読者です 読者をやめる 読者になる 読者になる

Lambdaカクテル

ソフトウェア開発者です.玉石混淆です.

パスワード流出を繰り返してもどういうわけかセキュリティトークンが普及しない

はてなへのリスト型アカウントハッキングと思われる不正ログインについてのご報告と、パスワード変更のお願い - はてなの日記 - 機能変更、お知らせなど

はてなで不正ログインがあったようです。はてなからの流出ではありませんでしたが、他サービスから流出したID×PASSが使われて不正にログインされたようです。

はてなに限らず、この手の不正ログインが発生した時の企業は「パスワードを変更せよ」という警告を流しますが、これもあまり意味は無いでしょう。大抵のユーザにとってIDとパスワードを記憶するのは苦痛です。だいたい、ユーザ名とパスワードでログイン認証・認可を行うスタイルそのものを見直すべき時期・社会に突入しているという事を開発者は自覚するべきではないでしょうか。

そもそもユーザ名とパスワードによる認証が始まったのは、おそらくタイムシェアリングシステムの開発に伴って複数人でコンピュータを利用できるようになってからです。今から数十年も前の話です。それから現在のコンピュータと人間を巡る関係が成立するまでにあらゆる技術革新が起こり、今やコンピュータは特別な人が使う特別な装置ではなくなりました。

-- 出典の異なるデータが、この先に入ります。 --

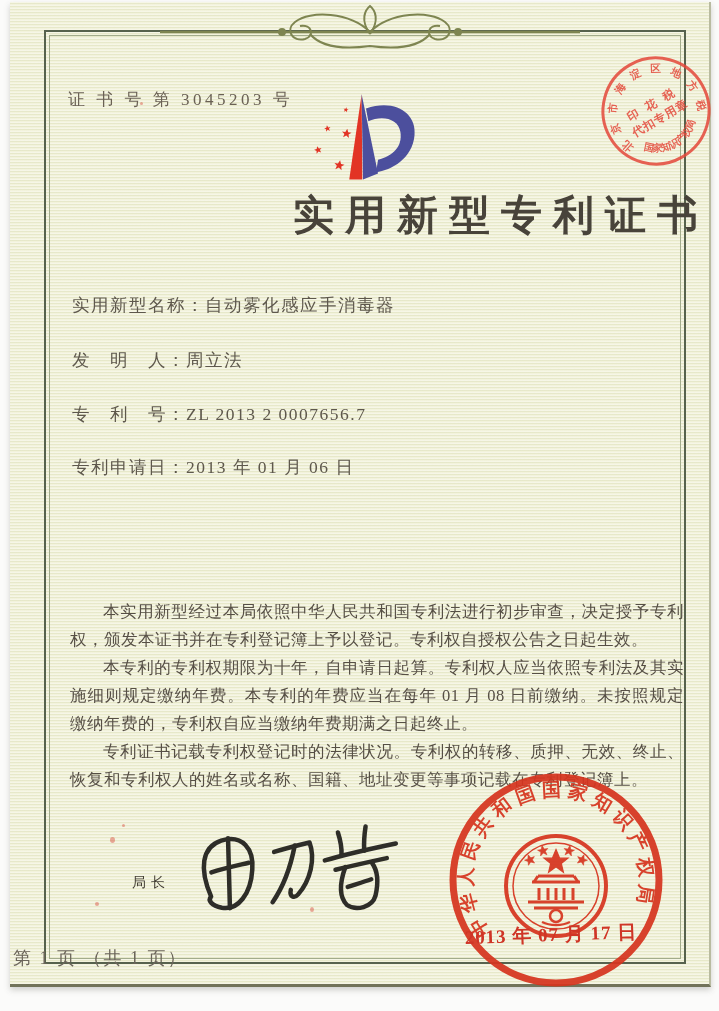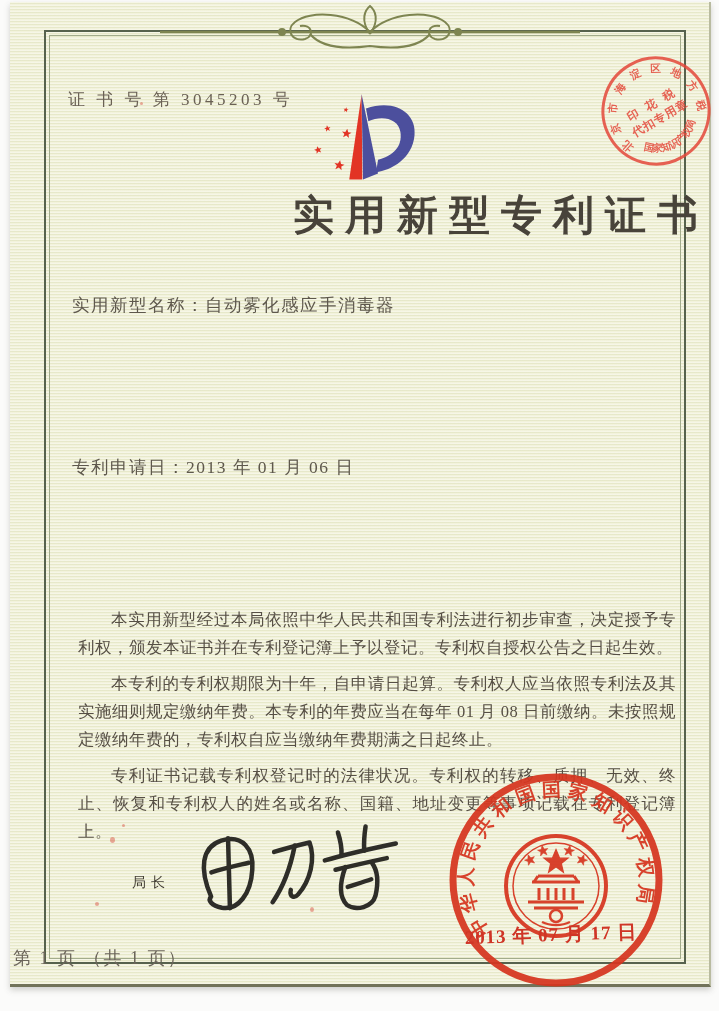"发 明 人：周立法" div.field { html: none -> <div><span>发 明 人：</span><span>周立法</span></div> }
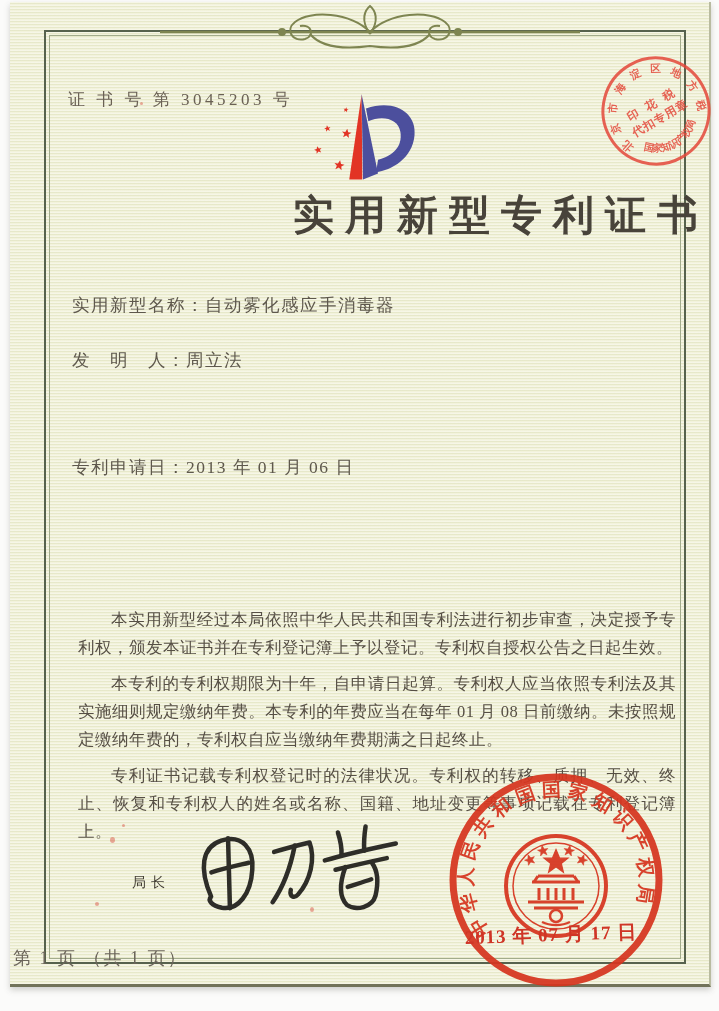"专 利 号：ZL 2013 2" div.field { html: none -> <div><span>专 利 号：</span><span>ZL 2013 2 0007656.7</span></div> }
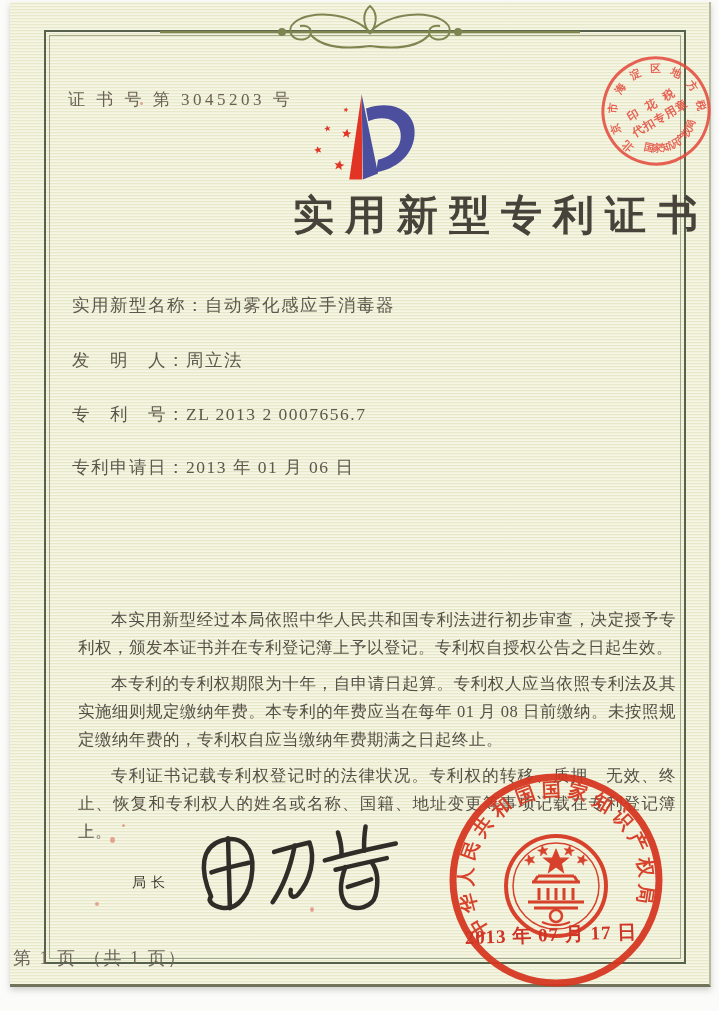"本实用新型经过本局依照中华人民共和国专利法进行初步审查，决定授予专利权，颁发本证" .paras p { margin: 8px -> 0 }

この数十年の間に、人間は磁気ディスクや液晶ディスプレイ、インターネット、移動体ブロードバンド通信を開発し、爆発的なコンピュータ性能の向上と歩調を合わせて実用化してきました。しかし今だにユーザ名とパスワードという古典的な機構が存続し、かつては考えられなかったであろう金銭の移動までもがパスワードに依存しているのは、なかなか信じ難いことです。

セキュリティトークンが開発されてからしばらく経ちますが、Yubikeyを始めとしたセキュリティトークンや個人向けのICカードがもう少し普及しても良いのではないかと感じています。規格の足並みが揃わないのであれば、そちらを優先して欲しいです。